■ What you are asked to do ■
Leave out the pictures and retype, exactly, the lines below from the line with "BFB1_38 | Yb172: 1223.57 -> 1253.57" up to and including the line with "row BFB1_24: none", nothing more.

___ Material provided

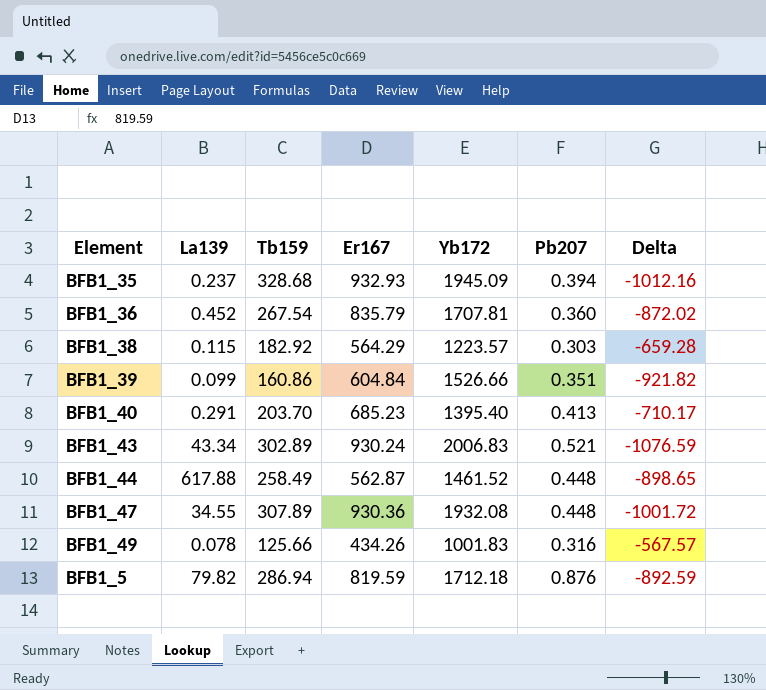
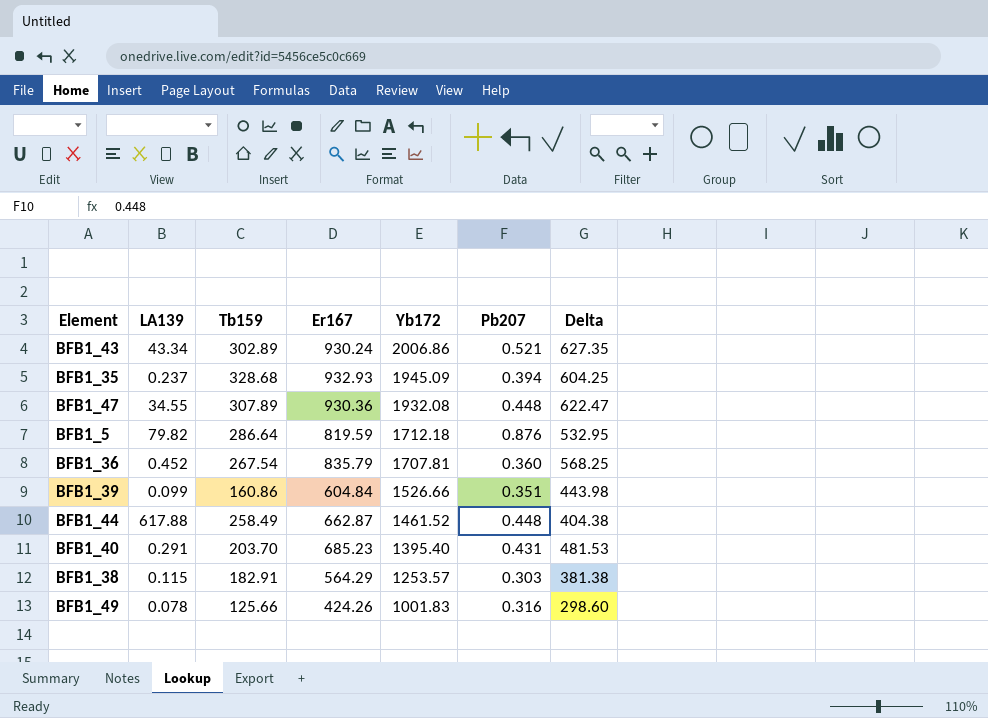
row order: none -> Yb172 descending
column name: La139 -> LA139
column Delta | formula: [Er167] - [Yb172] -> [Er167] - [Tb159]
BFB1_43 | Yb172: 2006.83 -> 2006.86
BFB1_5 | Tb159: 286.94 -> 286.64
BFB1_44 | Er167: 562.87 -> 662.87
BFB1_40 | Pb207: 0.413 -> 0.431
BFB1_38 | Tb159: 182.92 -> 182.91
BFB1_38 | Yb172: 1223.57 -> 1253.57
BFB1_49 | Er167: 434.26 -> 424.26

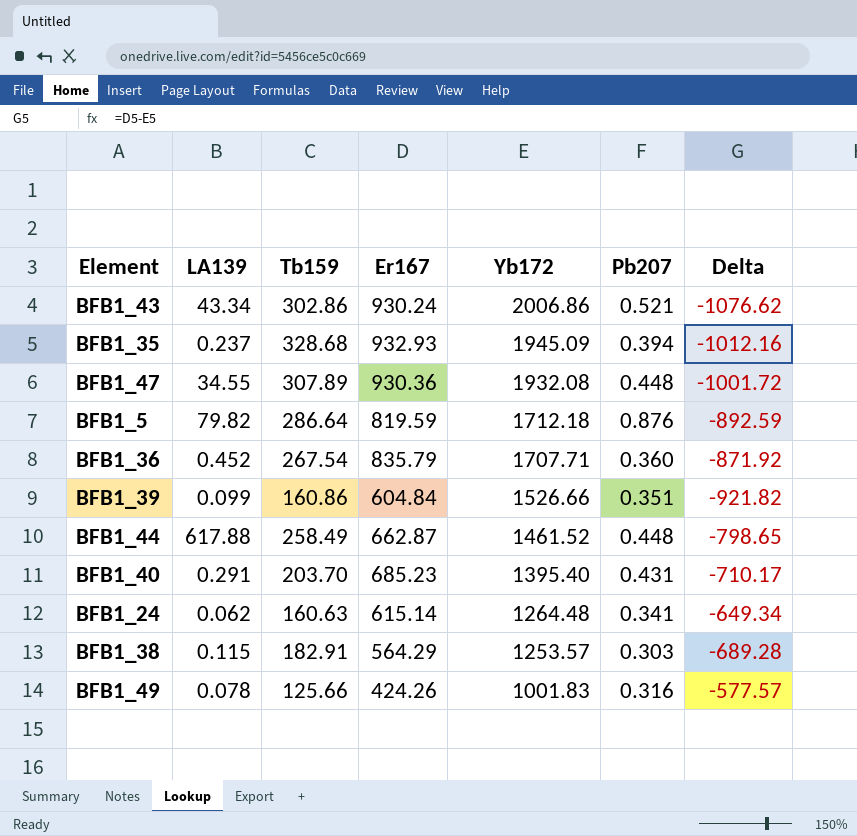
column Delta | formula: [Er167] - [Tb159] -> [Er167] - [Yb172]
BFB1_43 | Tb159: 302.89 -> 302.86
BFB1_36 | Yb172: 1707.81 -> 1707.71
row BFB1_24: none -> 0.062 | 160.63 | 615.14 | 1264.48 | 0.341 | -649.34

______
___ Material provided

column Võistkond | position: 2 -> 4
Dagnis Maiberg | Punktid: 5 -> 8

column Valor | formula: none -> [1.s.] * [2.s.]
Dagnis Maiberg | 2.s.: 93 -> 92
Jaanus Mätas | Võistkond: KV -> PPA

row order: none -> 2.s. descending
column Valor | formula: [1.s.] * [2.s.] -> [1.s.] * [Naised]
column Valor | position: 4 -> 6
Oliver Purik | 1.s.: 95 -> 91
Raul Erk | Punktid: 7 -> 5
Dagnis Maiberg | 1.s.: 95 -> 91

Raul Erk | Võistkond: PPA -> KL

______

■ Result for this exercise ■
BFB1_38 | Yb172: 1223.57 -> 1253.57
BFB1_49 | Er167: 434.26 -> 424.26

column Delta | formula: [Er167] - [Tb159] -> [Er167] - [Yb172]
BFB1_43 | Tb159: 302.89 -> 302.86
BFB1_36 | Yb172: 1707.81 -> 1707.71
row BFB1_24: none -> 0.062 | 160.63 | 615.14 | 1264.48 | 0.341 | -649.34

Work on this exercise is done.